Concerning its attitude toward America, the BLC is clear: “This country was built to systematically oppress groups of people, and the Black Liberation Collective will not stand for it.”
Haidt misspeaks in characterizing 2015 as the year when the university experienced a crisis of identity, an unmanageable conflict of goals. To judge from the vast majority of liberal arts, humanities, and social sciences departments, Social Justice long ago eclipsed truth as the raison d’etre of the academy. Interestingly, it is these SJW demands from last year that bear this out.
Perhaps it is because I’ve spent the last couple of decades in the academy in the capacity of both student and faculty that I may be more privy to this than are some others, but it’s painfully obvious that these student activists did not come up with these demands on their own. If they didn’t have their professors actually write the demands for them, then the Black Liberation Collective unquestionably derived the concepts and language of their statement of demands from their mentors.
To put it bluntly, one must attend college, major in the liberal arts and humanities, and study under far left professors in order to think in the terms that are characteristic of Social Justice Warriors.
Leftist ideologues are training their students to bend the university to their will. This is the first point. There is, though, another, a rich irony that is lost upon these self-styled radicals.
For all of their bluster over “systemic racism” and “structural white supremacy,” i.e. phenomena that are omnipresent and, hence, largely unconscious, these black students, their white collaborators, and their professors fail to realize that their thinking (for lack of a better term) on these issues is about as Eurocentric as one can get. The “critical race theory” to which the BLC subscribe is a version of Marxism, the philosophical vision of a 19th century German-Jewish man. The Marxist tradition within which they are enmeshed was fleshed out over a span of generations by mostly white heterosexual men.
But there’s more to it than this.
The idea that “racism,” “sexism,” “homophobia,” “transphobia,” “ableism,” and the like against which SJWs rail are evils to be defeated is itself peculiar to the moral traditions of European civilization. If these “isms” and “phobias” are immoral it can only be because those who are guilty of them fail to judge the individual as an individual.
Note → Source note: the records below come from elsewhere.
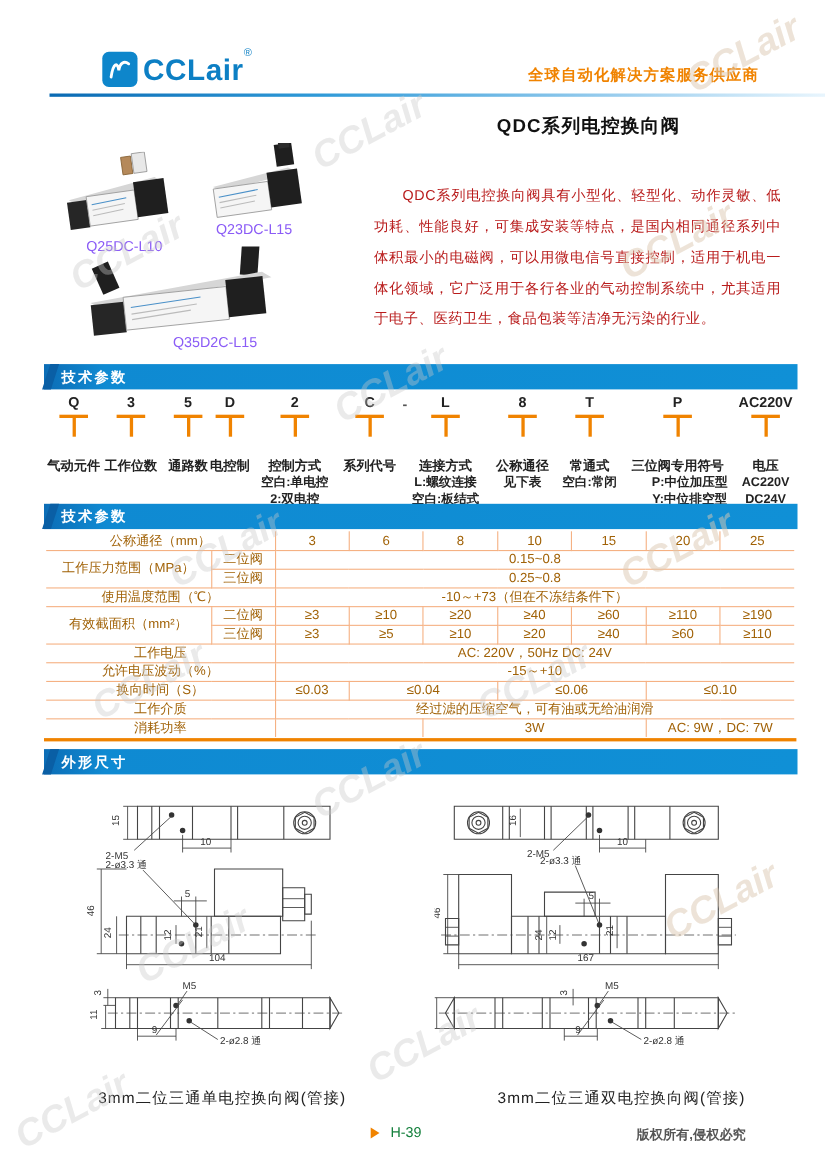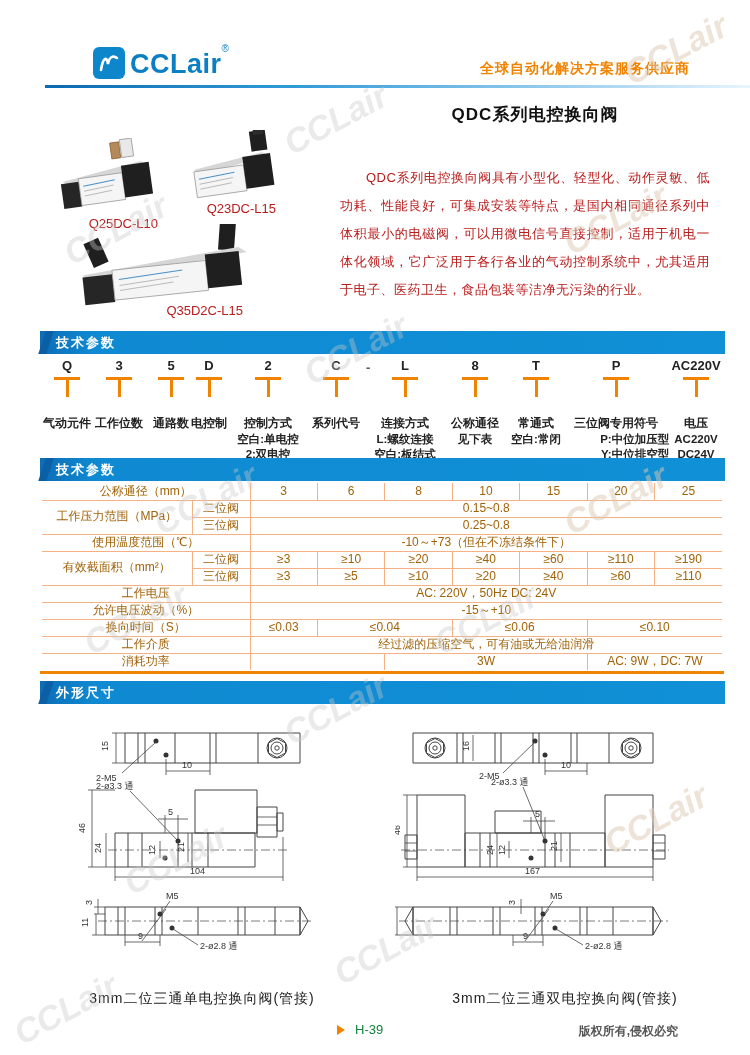--- a/index.html
+++ b/index.html
@@ -29,30 +29,30 @@
   .bar-table   { left:40px;  top:458px; width:685px; }
   .bar-dims    { left:40px;  top:681px; width:685px; }
   .bar span { position:relative; z-index:1; }
 
   
   .overview-body { position:absolute; left:340px; top:164px; width:370px;
     font-size:13px; line-height:28px; color:#b91c1c; text-align:justify; text-indent:2em; letter-spacing:0.5px; }
 
   
   .product { position:absolute; }
-  .product-label { position:absolute; font-size:13px; color:#b91c1c; text-align:right; }
+  .product-label { position:absolute; font-size:13px; color:#8b5cf6; text-align:center; }
 
   
   .mc-col { position:absolute; width:110px; display:flex; flex-direction:column; align-items:center; }
   .mc-code { font-size:13px; font-weight:bold; color:#222; height:16px; }
   .mc-bar  { width:26px; height:3px; background:#f08300; margin-top:3px; }
   .mc-stem { width:3px; height:17px; background:#f08300; }
   .mc-label { font-size:12px; font-weight:bold; color:#222; margin-top:18px; white-space:nowrap; }
   .mc-note { font-size:11.5px; font-weight:bold; color:#222; line-height:15px; white-space:nowrap; }
-  .mc-notes-left { text-align:right;margin-left:22px; }
+  .mc-notes-left { text-align:center;margin-left:22px; }
   .mc-sep { position:absolute; left:366px; top:360px; font-size:13px; font-weight:bold; color:#555; }
 
   
   .spec { position:absolute; left:42px; top:483px; width:680px; border-collapse:collapse; border:hidden; table-layout:fixed; }
   .spec td { border:1px solid #f5b183; height:17px; font-size:12px; color:#a16207;
     text-align:center; vertical-align:middle; padding:0 2px; line-height:1.1; }
   .spec .lbl { }
   .table-bottom-rule { position:absolute; left:40px; top:671px; width:684px; height:3px; background:#f08300; }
Color, gender, sexual orientation, ability, and so forth are neither constitutive of nor essential to the moral identity of the individual—but only if the framework of the doctrine of individualism is accepted.
Yet this conception of the sacrosanct individual is as Eurocentric as the proverbial “apple pie” is American.
The Social Justice Warriors’ intellectual landscape is as much a European “colony” as was any West African country in the 19th or early 20th centuries. Those in the Black Liberation Collective have most definitely internalized the modes of thought of their “oppressor.”
Now, they would have been well aware of all this had they received a genuine education in college rather than a training in Social Justice.